"""

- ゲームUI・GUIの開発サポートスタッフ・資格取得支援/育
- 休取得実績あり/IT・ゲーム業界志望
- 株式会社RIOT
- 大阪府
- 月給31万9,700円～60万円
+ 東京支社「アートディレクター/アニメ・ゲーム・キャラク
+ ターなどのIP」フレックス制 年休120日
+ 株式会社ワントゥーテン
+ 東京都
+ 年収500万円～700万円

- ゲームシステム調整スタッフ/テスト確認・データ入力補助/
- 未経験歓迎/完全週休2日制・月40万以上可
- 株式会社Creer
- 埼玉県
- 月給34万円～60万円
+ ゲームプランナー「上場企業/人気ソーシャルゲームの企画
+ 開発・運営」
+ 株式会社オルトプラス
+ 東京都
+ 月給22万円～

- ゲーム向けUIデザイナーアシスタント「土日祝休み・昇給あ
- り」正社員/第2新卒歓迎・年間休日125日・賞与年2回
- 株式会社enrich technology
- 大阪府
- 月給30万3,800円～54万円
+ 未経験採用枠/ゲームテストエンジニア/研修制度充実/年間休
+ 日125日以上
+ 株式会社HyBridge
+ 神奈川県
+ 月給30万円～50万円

"""
"""

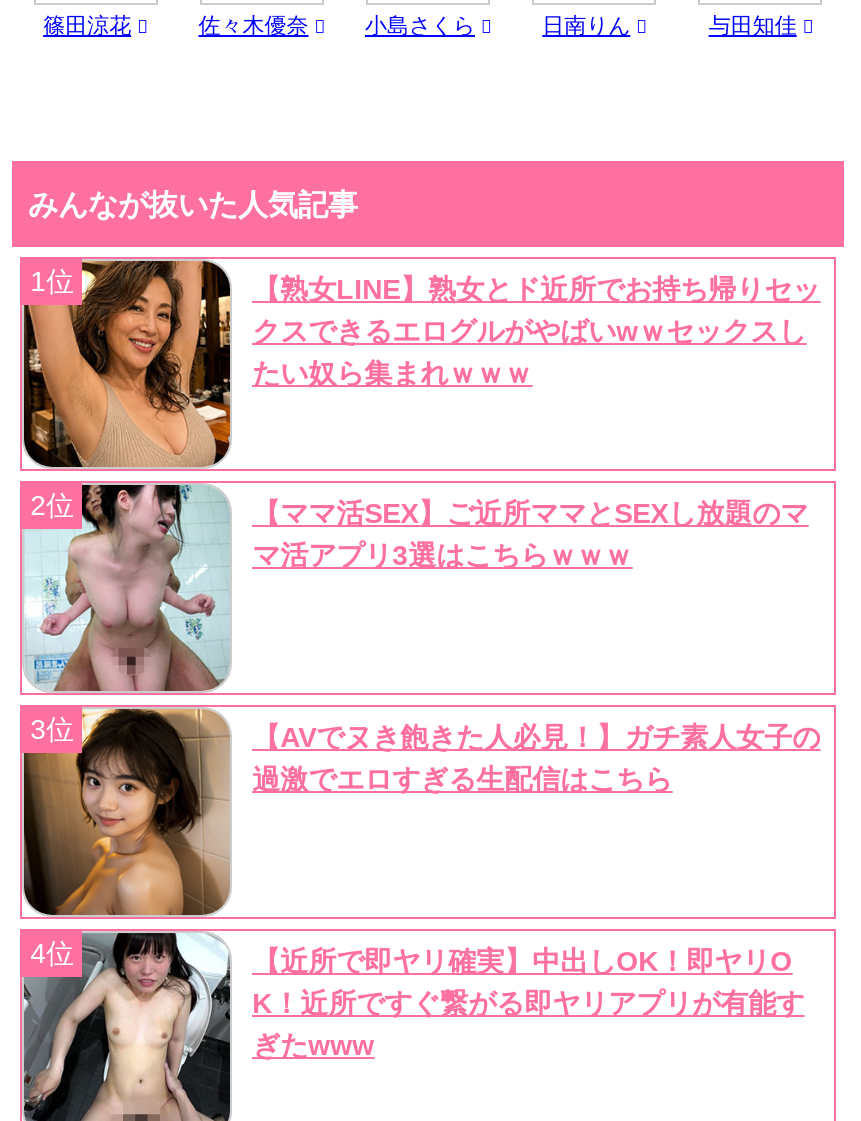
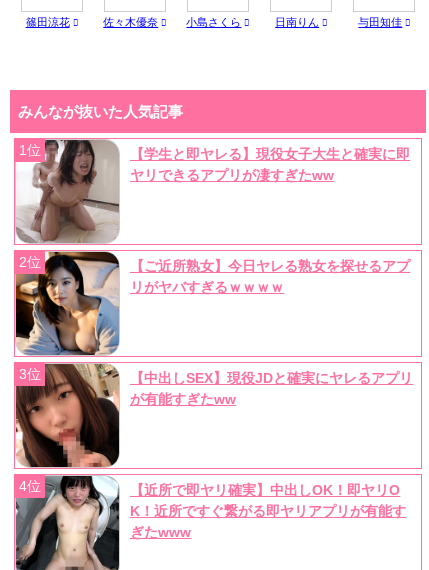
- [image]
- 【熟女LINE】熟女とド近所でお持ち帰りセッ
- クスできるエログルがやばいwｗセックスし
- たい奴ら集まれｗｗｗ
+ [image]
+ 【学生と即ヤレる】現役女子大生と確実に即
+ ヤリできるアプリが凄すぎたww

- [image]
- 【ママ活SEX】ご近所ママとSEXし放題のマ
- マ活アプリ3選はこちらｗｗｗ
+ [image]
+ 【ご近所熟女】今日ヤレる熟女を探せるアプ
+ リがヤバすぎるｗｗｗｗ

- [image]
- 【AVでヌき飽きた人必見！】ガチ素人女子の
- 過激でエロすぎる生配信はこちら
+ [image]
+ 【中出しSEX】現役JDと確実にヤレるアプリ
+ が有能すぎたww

"""
"""

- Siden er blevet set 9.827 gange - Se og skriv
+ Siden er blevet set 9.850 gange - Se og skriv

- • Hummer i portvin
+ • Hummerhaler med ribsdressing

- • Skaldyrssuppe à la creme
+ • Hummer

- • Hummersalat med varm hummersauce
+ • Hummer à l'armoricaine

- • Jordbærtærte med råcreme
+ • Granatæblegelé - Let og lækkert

"""

Search term "blevet": return each line of the data that contains it.

- Siden er blevet set 9.827 gange - Se og skriv
+ Siden er blevet set 9.850 gange - Se og skriv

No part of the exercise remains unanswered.